I actually agree with you that it's not that critical whether we fully
optimize degenerate HAVING clauses in every case.  (Although it might
be bad if we miss any cases that previous versions handled.)  What
bothered me about v1 was that it seemed to be operating from a
conceptually wrong model, which perhaps could lead to bugs in future.

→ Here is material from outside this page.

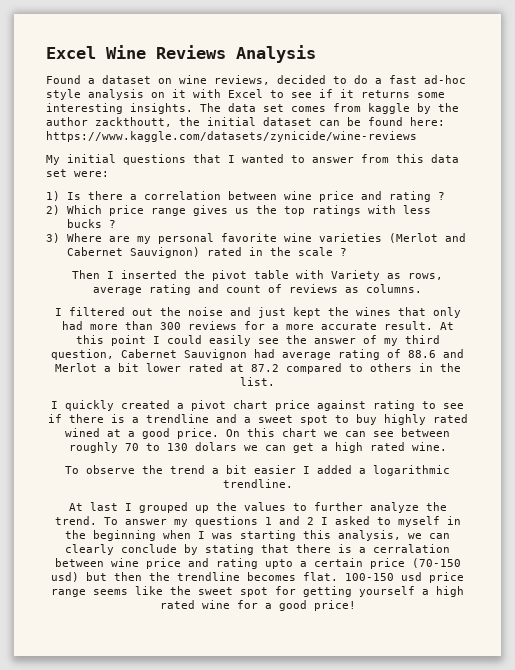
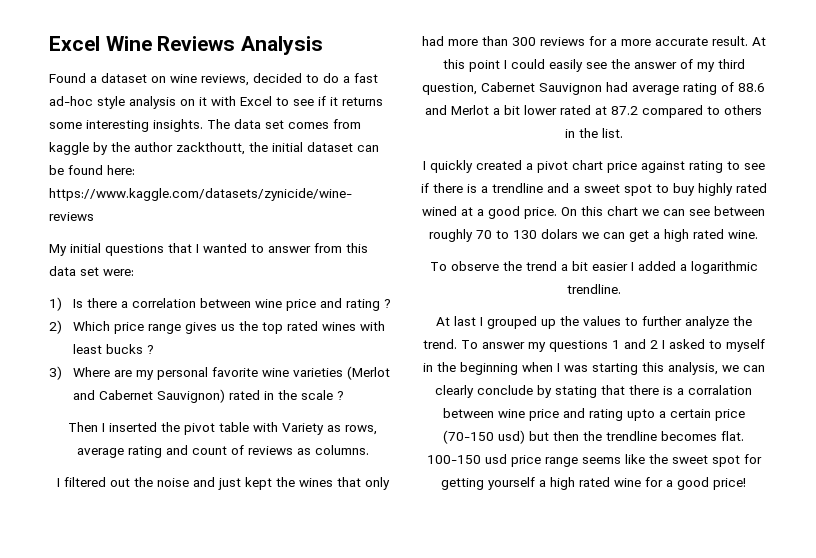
[311,205,431,216] ratings with less -> [287,321,386,331] [73,344,103,354] rated wines with least
[373,544,450,553] cerralation -> [688,385,752,395] corralation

> I took a look at has_empty_grouping_set() in v2 patch, but I'm afraid
> it's not thorough enough.  I don't think it's correct to return true
> once we find an EMPTY, ROLLUP, or CUBE GroupingSet.  I think we need
> to compute the Cartesian product across different GroupingSets, just
> like what expand_grouping_sets() does.

Oh, good point.  We could probably make it handle this with a little
more complication, or decide that it's okay if we fail to optimize
some cases --- but if we're going to do expand_grouping_sets() anyway,
we might as well rely on that.

> Rather than extending has_empty_grouping_set() to compute the
> Cartesian product across different GroupingSets, I wonder if we could
> move the call to expand_grouping_sets() from
> preprocess_grouping_sets() to just before the push-down-HAVING
> optimization.  This way, we could leverage the expanded flat list of
> grouping sets to accurately determine whether any empty grouping sets
> exist.

I like the concept here, but not so much the details.  Pulling
expand_grouping_sets out of preprocess_grouping_sets feels weird.
I guess it's all right given that preprocess_grouping_sets doesn't
manipulate the parse tree otherwise, but you didn't update the comment
for preprocess_grouping_sets.  Also it might be a good idea to have a
test case demonstrating why v2 wasn't good enough.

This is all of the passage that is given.